What is being asked:
In the data below, locate the line containing "<div>روز به روز</div>" and the line containing "top:78px; width:62px; text-align:left;", then retype both and everything between them exactly. Pictures are not part of the copy.

Input records:
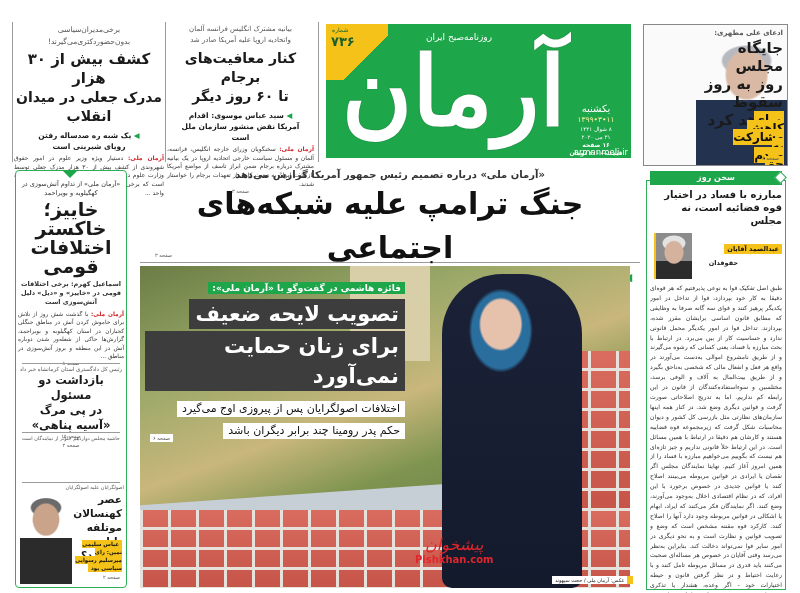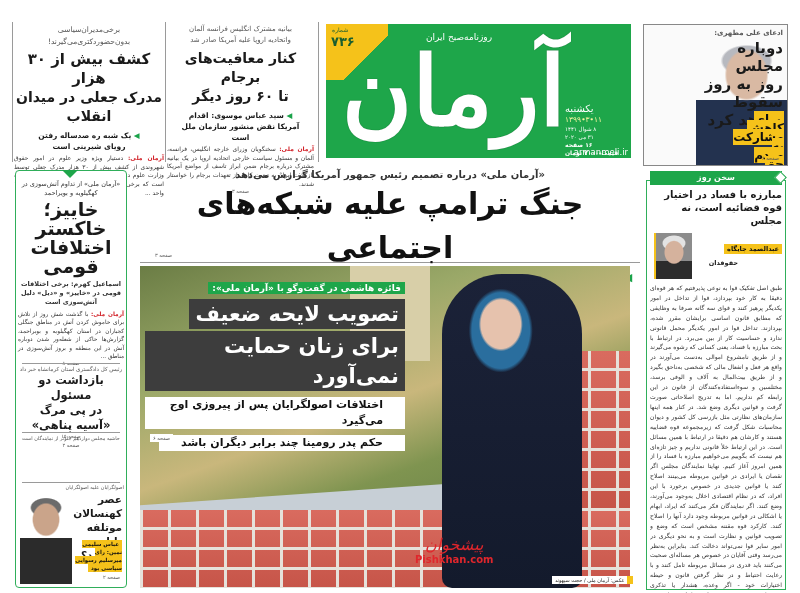--- a/index.html
+++ b/index.html
@@ -90,7 +90,7 @@
   <div class="abs" style="left:52px; top:14px; width:92px; height:128px; background:radial-gradient(ellipse 22px 26px at 55% 28%, #d9b9a3 0 90%, transparent 100%), radial-gradient(ellipse 26px 16px at 55% 17%, #b7b9bf 0 90%, transparent 100%), linear-gradient(180deg, transparent 0 48%, #23324f 48%);"></div>
   <div class="abs" style="right:4px; top:4px; font-size:7px; font-weight:bold; color:#555;">ادعای علی مطهری:</div>
   <div class="abs" style="right:4px; top:14px; width:90px; font-weight:bold; font-size:15px; line-height:18px; text-align:right;">
-    <div>دوباره مجلس</div>
+    <div>جایگاه مجلس</div>
     <div>روز به روز</div>
     <div>سقوط</div>
     <div>خواهد کرد</div>

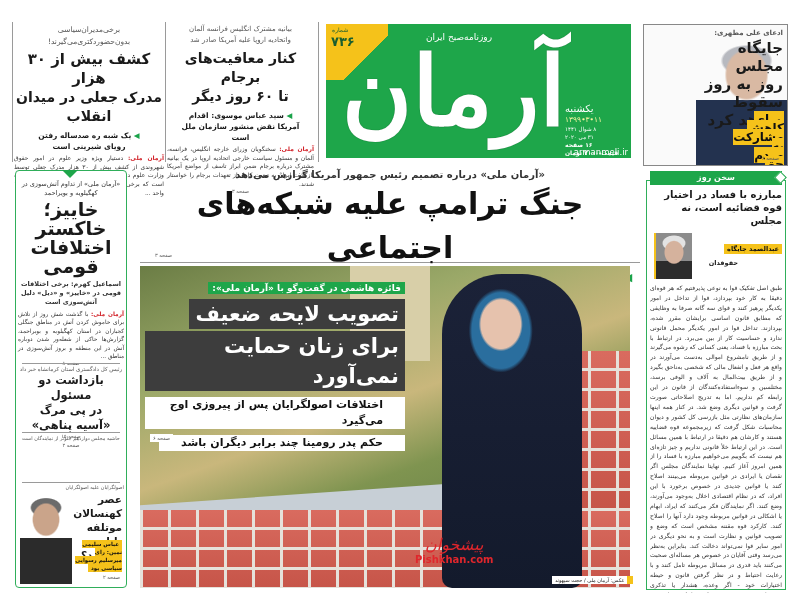--- a/index.html
+++ b/index.html
@@ -75,7 +75,7 @@
   <div class="abs" style="left:5px; top:10px; font-size:13px; font-weight:bold; color:#1a5e2e;">۷۳۶</div>
   <div id="logo-text">آرمان ملی</div>
   <div class="abs" style="left:100px; top:8px; font-size:9px; color:#ffffff;">روزنامه‌صبح ایران</div>
-  <div class="abs" style="right:4px; top:78px; width:62px; text-align:left; color:#ffffff;">
+  <div class="abs" style="right:4px; top:78px; width:62px; text-align:center; color:#ffffff;">
     <div style="font-size:10px; line-height:13px;">یکشنبه</div>
     <div style="font-size:7.5px; line-height:10px; color:#f5f5a0;">۱۱•۳•۱۳۹۹</div>
     <div style="font-size:5.5px; line-height:8px;">۸ شوال ۱۴۴۱</div>

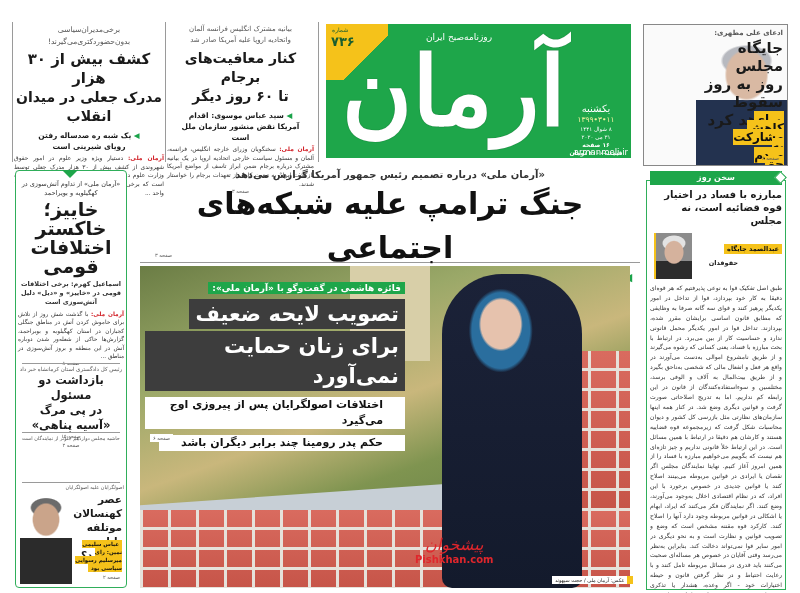--- a/index.html
+++ b/index.html
@@ -197,7 +197,7 @@
   </div>
   <div style="position:relative; height:50px; margin-top:6px;">
     <div class="abs" style="left:4px; top:0; width:38px; height:46px; background:radial-gradient(ellipse 10px 12px at 50% 42%, #d5b29d 0 90%, transparent 100%), radial-gradient(ellipse 12px 8px at 50% 22%, #e3e3e3 0 90%, transparent 100%), linear-gradient(180deg, #8c8c8c 0 60%, #2c2c2c 60%); border-left:2px solid #f5c21a;"></div>
-    <div class="abs" style="right:0; top:12px; font-size:6.5px;"><span class="yellow-hl">عبدالصمد جایگاه</span></div>
+    <div class="abs" style="right:0; top:12px; font-size:6.5px;"><span class="yellow-hl">عبدالصمد آقایان</span></div>
     <div class="abs" style="right:44px; top:26px; font-size:6.5px; font-weight:bold;">حقوقدان</div>
   </div>
   <div class="small" style="text-align:justify; font-size:6.1px; line-height:9.9px; height:338px; overflow:hidden;">طبق اصل تفکیک قوا به نوعی پذیرفتیم که هر قوه‌ای دقیقا به کار خود بپردازد، قوا از تداخل در امور یکدیگر پرهیز کنند و قوای سه گانه صرفا به وظایفی که مطابق قانون اساسی برایشان مقرر شده، بپردازند. تداخل قوا در امور یکدیگر محمل قانونی ندارد و حساسیت کار از بین می‌برد. در ارتباط با بحث مبارزه با فساد، یعنی کسانی که رشوه می‌گیرند و از طریق نامشروع اموالی به‌دست می‌آورند در واقع هر فعل و انفعال مالی که شخصی به‌ناحق بگیرد و از طریق بیت‌المال به آلاف و الوفی برسد، مختلسین و سوءاستفاده‌کنندگان از قانون در این رابطه کم نداریم. اما به تدریج اصلاحاتی صورت گرفت و قوانین دیگری وضع شد. در کنار همه اینها سازمان‌های نظارتی مثل بازرسی کل کشور و دیوان محاسبات شکل گرفت که زیرمجموعه قوه قضاییه هستند و کارشان هم دقیقا در ارتباط با همین مسائل است. در این ارتباط خلأ قانونی نداریم و چیز تازه‌ای هم نیست که بگوییم می‌خواهیم مبارزه با فساد را از همین امروز آغاز کنیم. نهایتا نمایندگان مجلس اگر نقصان یا ایرادی در قوانین مربوطه می‌بینند اصلاح کنند یا قوانین جدیدی در خصوص برخورد با این افراد، که در نظام اقتصادی اخلال به‌وجود می‌آورند، وضع کنند. اگر نمایندگان فکر می‌کنند که ایراد، ابهام یا اشکالی در قوانین مربوطه وجود دارد آنها را اصلاح کنند. کارکرد قوه مقننه مشخص است که وضع و تصویب قوانین و نظارت است و به نحو دیگری در امور سایر قوا نمی‌تواند دخالت کند. بنابراین به‌نظر می‌رسد وقتی آقایان در خصوص هر مساله‌ای صحبت می‌کنند باید قدری در مسائل مربوطه تامل کنند و با رعایت احتیاط و در نظر گرفتن قانون و حیطه اختیارات خود - اگر وعده، هشدار یا تذکری می‌خواهند بدهند - صحبت کنند. اینکه مجلس در خصوص مسائلی مثل مبارزه با فساد نظر بدهد در شرایطی که این مسائل در اختیارش نیست، اساسا دخالت در قوای دیگر محسوب می‌شود و وجاهت قانونی ندارد. طرح این مسائل چنین امری را به</div>

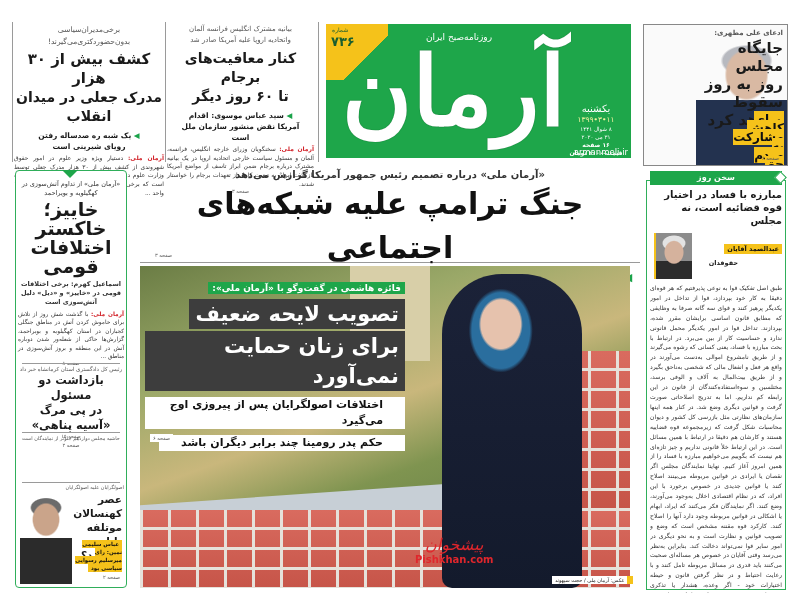--- a/index.html
+++ b/index.html
@@ -26,7 +26,7 @@
       repeating-linear-gradient(90deg, #e6e1da 0 3px, transparent 3px 28px),
       linear-gradient(180deg, #d96b5f, #c65448); }
   .dark-block { background: #3d3d3d; color: #ffffff; font-weight: bold; display: inline-block; padding: 0 6px; }
-  .white-block { background: #ffffff; color: #111; font-weight: bold; display: inline-block; padding: 0 22px; }
+  .white-block { background: #ffffff; color: #111; font-weight: normal; display: inline-block; padding: 0 5px; }
   .yellow-hl { background: #f5c21a; color: #111; font-weight: bold; padding: 1px 3px; }
 </style>
 </head>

Answer for the task:
     <div>روز به روز</div>
     <div>سقوط</div>
     <div>خواهد کرد</div>

--- a/index.html
+++ b/index.html
@@ -75,7 +75,7 @@
   <div class="abs" style="left:5px; top:10px; font-size:13px; font-weight:bold; color:#1a5e2e;">۷۳۶</div>
   <div id="logo-text">آرمان ملی</div>
   <div class="abs" style="left:100px; top:8px; font-size:9px; color:#ffffff;">روزنامه‌صبح ایران</div>
-  <div class="abs" style="right:4px; top:78px; width:62px; text-align:left; color:#ffffff;">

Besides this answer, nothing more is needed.